Five institutions in the Russian Federation will issue permits for gender reassignment surgeries in children
Five organizations subordinate to the Ministry of Health will be able to issue permits for gender reassignment operations in children in the presence of congenital anomalies and genetic and endocrine diseases. About it it says in the draft government resolution developed by the Russian Ministry of Health.
The draft resolution proposes to approve five medical organizations, “by decision of the medical commissions of which medical interventions related to the treatment of congenital anomalies (malformations), genetic and endocrine diseases associated with impaired formation of the genital organs in children are allowed.” Institutions will also issue a medical certificate “on the correspondence of sexual characteristics to the characteristics of a particular gender, as well as the form and procedure for issuing such decisions and medical reports,” the document says.
The following organizations will issue permits for gender reassignment:
The document also approves the procedure for issuing decisions of medical commissions on the admissibility of medical interventions.
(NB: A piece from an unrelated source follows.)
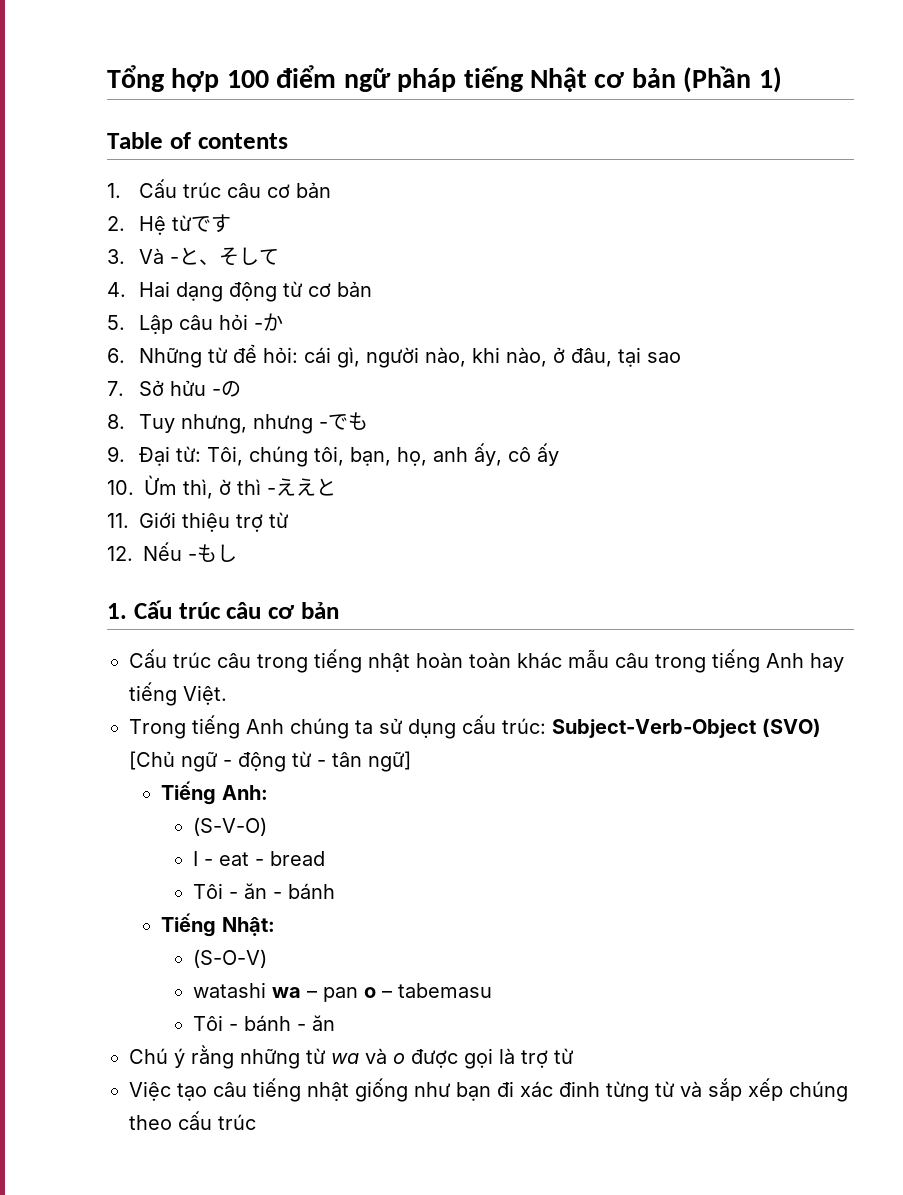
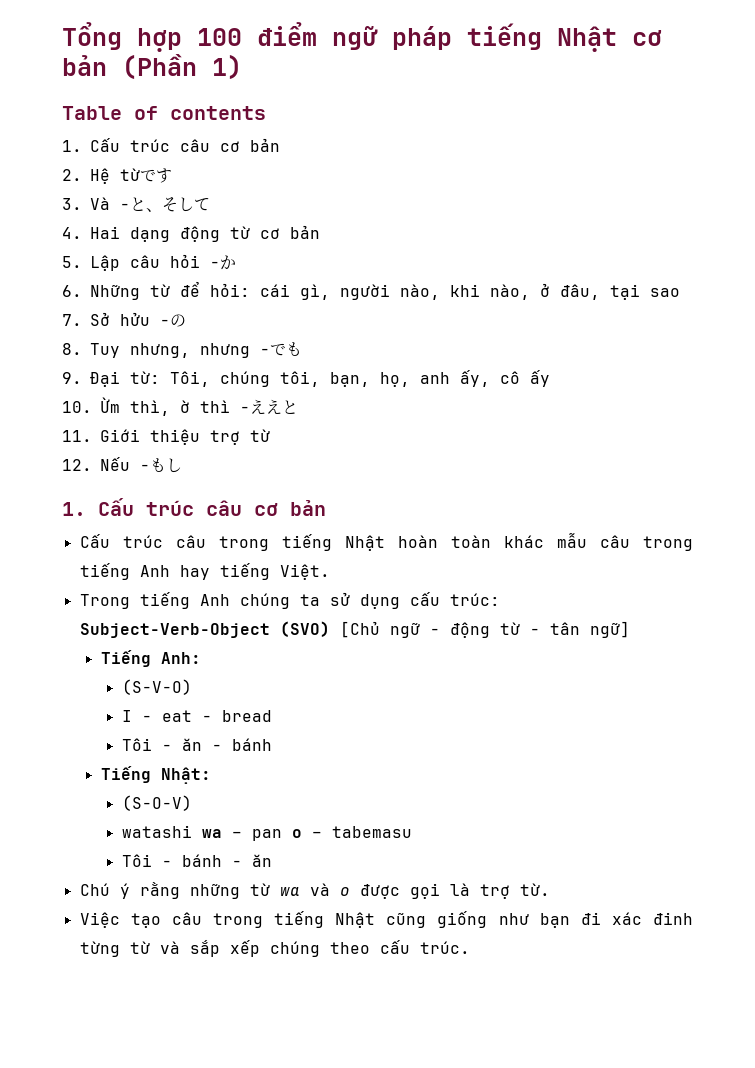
[368,653,410,673] nhật -> [344,535,385,551] Nhật
[554,1048,573,1064] từ -> [519,883,550,896] từ.
[253,1078,349,1102] tiếng nhật -> [212,911,427,928] trong tiếng Nhật cũng
[218,1114,256,1130] trúc -> [419,941,470,954] trúc.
Such a commission will necessarily include an obstetrician-gynecologist, a geneticist, a pediatric urologist-andrologist, a pediatric endocrinologist, a pediatrician, a child psychiatrist and a medical psychologist.
The resolution, if adopted, will come into force on March 1, 2024. This period, as stated in the explanatory note to the document, is due to “the need to inform medical organizations of the Russian Federation of all forms of ownership about the approved list of federal medical organizations, forms and procedures for issuing decisions and medical reports by doctors commissions of federal medical organizations included in the specified list.”
Russian President Vladimir Putin in July signed law banning gender reassignment in Russia. The changes establish a ban on surgical operations and hormonal therapy, as well as on any other medical interventions aimed at developing primary or secondary sexual characteristics of a different sex in a person. It was reported that the exceptions would apply to medical interventions related to the treatment of congenital anomalies, genetic and endocrine diseases associated with impaired formation of the genital organs in children.